[[ DATA, beginning ]]

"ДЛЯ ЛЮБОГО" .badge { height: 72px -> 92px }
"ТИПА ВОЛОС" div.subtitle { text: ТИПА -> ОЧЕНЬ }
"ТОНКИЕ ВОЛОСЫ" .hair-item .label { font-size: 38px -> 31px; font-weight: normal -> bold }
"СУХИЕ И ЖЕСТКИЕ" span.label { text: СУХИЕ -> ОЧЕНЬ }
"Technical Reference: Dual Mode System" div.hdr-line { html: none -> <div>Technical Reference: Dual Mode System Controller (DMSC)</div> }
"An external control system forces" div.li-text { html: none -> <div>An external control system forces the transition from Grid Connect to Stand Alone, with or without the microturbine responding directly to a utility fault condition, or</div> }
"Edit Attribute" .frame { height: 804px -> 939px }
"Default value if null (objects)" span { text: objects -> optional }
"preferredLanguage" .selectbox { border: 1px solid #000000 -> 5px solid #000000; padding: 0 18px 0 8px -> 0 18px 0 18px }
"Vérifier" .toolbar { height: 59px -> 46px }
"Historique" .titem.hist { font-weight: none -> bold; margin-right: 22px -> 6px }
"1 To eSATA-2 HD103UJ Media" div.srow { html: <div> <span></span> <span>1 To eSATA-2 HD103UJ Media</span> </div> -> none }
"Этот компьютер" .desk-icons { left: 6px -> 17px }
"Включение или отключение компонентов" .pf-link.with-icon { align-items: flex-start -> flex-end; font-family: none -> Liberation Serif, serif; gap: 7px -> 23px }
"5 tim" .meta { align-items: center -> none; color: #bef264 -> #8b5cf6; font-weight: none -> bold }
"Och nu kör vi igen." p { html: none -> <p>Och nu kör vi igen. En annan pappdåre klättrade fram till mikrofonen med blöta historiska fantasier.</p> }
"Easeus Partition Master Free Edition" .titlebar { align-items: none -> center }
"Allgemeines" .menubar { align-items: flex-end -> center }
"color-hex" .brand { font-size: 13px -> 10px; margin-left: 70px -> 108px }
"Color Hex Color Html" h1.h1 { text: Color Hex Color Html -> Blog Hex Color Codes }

[[ DATA, end ]]

▸ WHAT IS EXPECTED:
All lines from the start of the entries through the line where "value if null" sits should be duplicated exactly, with nothing else in the output.

▸ OUTPUT OF THE EXERCISE:
"ДЛЯ ЛЮБОГО" .badge { height: 72px -> 92px }
"ТИПА ВОЛОС" div.subtitle { text: ТИПА -> ОЧЕНЬ }
"ТОНКИЕ ВОЛОСЫ" .hair-item .label { font-size: 38px -> 31px; font-weight: normal -> bold }
"СУХИЕ И ЖЕСТКИЕ" span.label { text: СУХИЕ -> ОЧЕНЬ }
"Technical Reference: Dual Mode System" div.hdr-line { html: none -> <div>Technical Reference: Dual Mode System Controller (DMSC)</div> }
"An external control system forces" div.li-text { html: none -> <div>An external control system forces the transition from Grid Connect to Stand Alone, with or without the microturbine responding directly to a utility fault condition, or</div> }
"Edit Attribute" .frame { height: 804px -> 939px }
"Default value if null (objects)" span { text: objects -> optional }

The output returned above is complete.